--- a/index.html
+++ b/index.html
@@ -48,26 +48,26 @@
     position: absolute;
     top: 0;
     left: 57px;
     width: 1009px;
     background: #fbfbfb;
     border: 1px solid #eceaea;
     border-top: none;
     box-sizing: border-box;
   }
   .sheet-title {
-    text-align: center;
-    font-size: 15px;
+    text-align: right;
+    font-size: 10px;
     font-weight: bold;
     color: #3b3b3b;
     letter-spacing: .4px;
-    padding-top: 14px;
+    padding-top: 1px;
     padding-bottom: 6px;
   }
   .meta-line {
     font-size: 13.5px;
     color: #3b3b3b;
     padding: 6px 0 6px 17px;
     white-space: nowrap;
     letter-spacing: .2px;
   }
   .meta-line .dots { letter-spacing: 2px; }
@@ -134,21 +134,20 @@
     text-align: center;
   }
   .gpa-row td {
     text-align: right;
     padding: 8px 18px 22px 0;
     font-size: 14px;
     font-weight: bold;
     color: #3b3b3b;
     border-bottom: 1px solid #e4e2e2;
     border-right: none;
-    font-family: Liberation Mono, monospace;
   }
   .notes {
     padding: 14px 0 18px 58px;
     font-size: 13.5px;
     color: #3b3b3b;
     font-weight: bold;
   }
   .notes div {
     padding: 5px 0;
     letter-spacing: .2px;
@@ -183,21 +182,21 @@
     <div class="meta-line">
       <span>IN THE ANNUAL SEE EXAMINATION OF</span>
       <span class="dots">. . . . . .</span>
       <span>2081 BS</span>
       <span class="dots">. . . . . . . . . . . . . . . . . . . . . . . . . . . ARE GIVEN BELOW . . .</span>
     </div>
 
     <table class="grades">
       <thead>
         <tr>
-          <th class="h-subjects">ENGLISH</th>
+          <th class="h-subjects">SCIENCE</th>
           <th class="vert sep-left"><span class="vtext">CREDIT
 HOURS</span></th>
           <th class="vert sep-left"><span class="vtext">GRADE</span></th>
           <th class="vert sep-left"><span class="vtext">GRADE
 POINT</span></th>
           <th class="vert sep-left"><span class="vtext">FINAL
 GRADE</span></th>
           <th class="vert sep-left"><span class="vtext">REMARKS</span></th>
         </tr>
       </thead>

● ● ●

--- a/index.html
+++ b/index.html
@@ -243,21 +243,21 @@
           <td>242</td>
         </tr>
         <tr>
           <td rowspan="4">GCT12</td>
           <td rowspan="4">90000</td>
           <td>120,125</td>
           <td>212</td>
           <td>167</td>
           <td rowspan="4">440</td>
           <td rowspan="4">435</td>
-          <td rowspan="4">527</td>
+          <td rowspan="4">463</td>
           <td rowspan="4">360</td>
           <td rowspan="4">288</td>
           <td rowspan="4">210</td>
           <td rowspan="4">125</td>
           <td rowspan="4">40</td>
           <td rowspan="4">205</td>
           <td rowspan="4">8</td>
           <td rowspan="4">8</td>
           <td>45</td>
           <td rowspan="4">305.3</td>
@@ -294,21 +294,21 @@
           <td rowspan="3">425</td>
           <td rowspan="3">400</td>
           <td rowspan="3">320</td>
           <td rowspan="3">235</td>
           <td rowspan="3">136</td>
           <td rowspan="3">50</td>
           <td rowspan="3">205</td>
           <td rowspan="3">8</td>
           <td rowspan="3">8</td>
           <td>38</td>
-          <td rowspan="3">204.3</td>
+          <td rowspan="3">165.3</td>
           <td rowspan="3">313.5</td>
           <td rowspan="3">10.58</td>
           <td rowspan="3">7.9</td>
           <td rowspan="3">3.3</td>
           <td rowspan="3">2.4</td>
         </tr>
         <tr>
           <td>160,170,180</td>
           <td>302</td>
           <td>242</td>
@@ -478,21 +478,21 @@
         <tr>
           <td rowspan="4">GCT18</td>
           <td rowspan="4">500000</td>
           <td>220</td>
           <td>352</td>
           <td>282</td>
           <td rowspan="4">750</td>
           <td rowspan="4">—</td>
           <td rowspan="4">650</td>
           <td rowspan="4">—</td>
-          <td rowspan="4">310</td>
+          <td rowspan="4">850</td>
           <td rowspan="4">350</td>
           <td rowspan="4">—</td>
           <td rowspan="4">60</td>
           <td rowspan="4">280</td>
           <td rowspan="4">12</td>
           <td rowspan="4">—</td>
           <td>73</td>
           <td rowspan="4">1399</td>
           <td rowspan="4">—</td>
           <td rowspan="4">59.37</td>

● ● ●

**About this exercise**
Within the entries, find all lines holding "border" and copy each one.

**Written response**
     border: 1px solid #eceaea;
     border-top: none;
     box-sizing: border-box;
     border-bottom: 1px solid #e4e2e2;
     border-right: none;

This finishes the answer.